Please repeat every record below exactly as written, but leave out the pictures.

▼▼▼

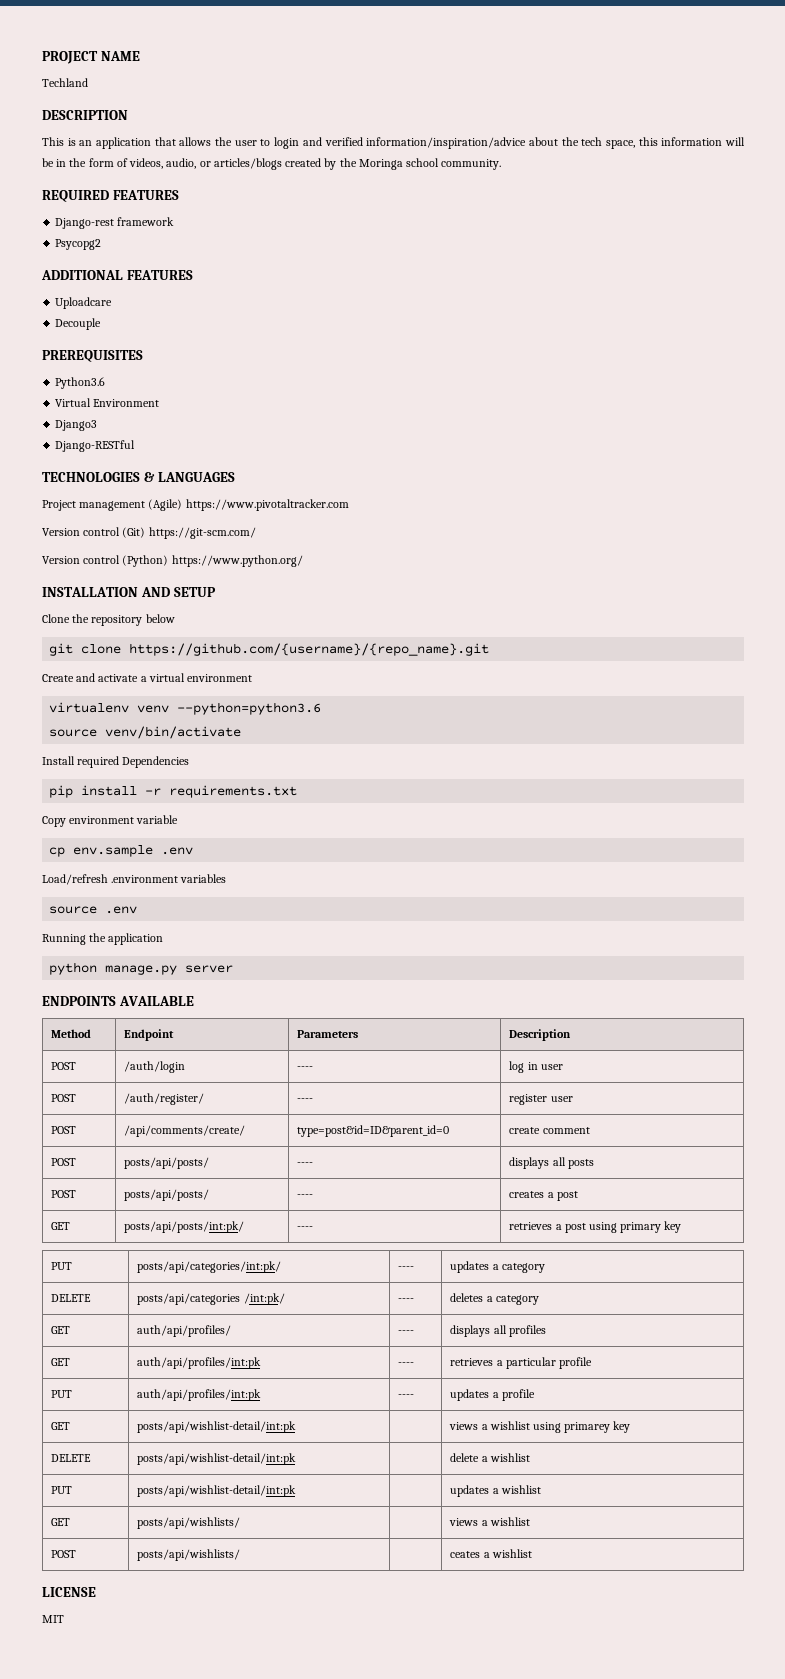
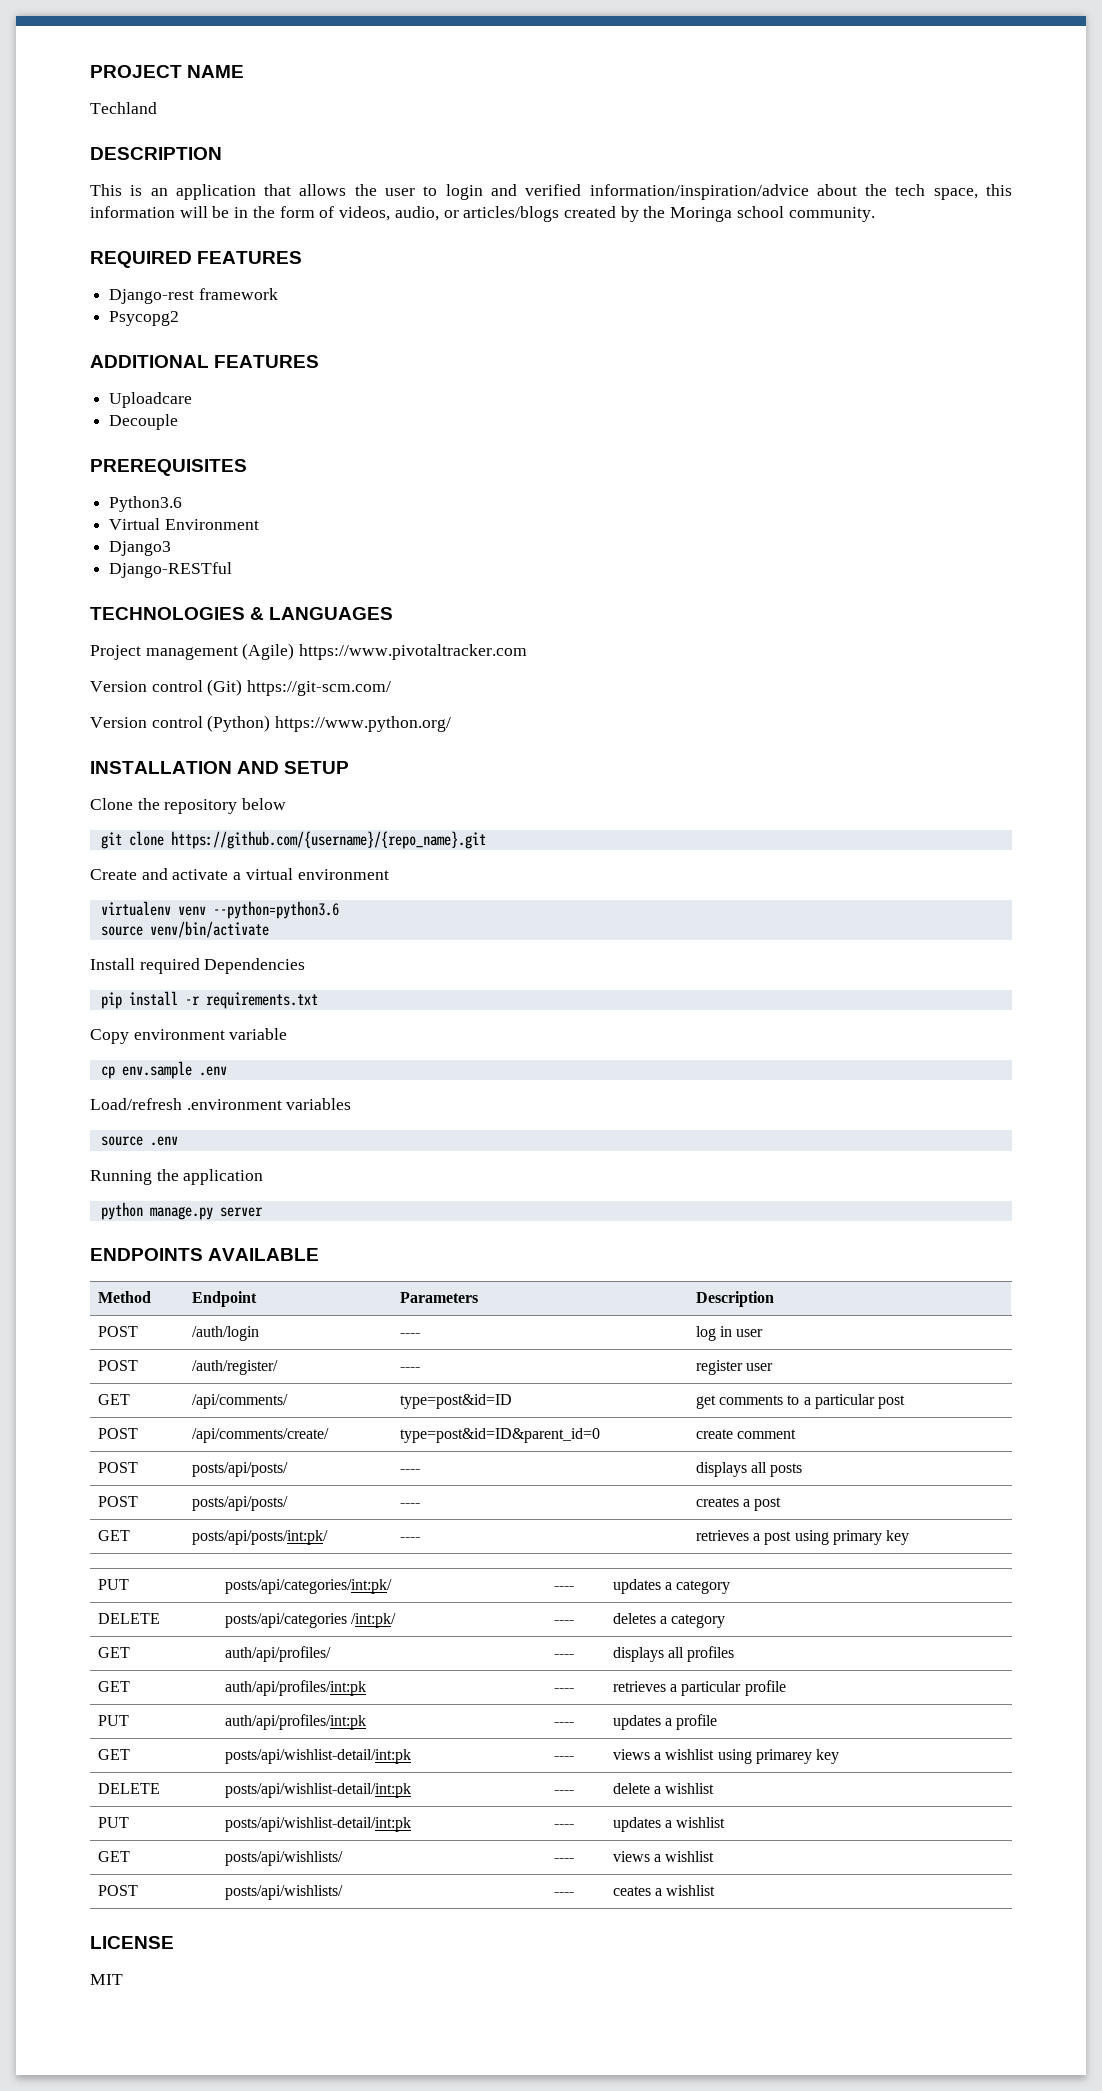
(573, 1099) none -> [97,1394,130,1405] [191,1394,288,1409] [399,1394,512,1409] [695,1394,906,1409] // GET | /api/comments/ | type=post&id=ID | get comments to a particular post
(297, 1427) none -> [553,1756,574,1760] ----
(297, 1459) none -> [553,1790,574,1794] ----
(297, 1491) none -> [553,1824,574,1828] ----
(241, 1523) none -> [553,1858,574,1862] ----
(241, 1555) none -> [553,1892,574,1896] ----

▲▲▲

The completed task:
(573, 1099) none -> [97,1394,130,1405] [191,1394,288,1409] [399,1394,512,1409] [695,1394,906,1409] // GET | /api/comments/ | type=post&id=ID | get comments to a particular post
(297, 1427) none -> [553,1756,574,1760] ----
(297, 1459) none -> [553,1790,574,1794] ----
(297, 1491) none -> [553,1824,574,1828] ----
(241, 1523) none -> [553,1858,574,1862] ----
(241, 1555) none -> [553,1892,574,1896] ----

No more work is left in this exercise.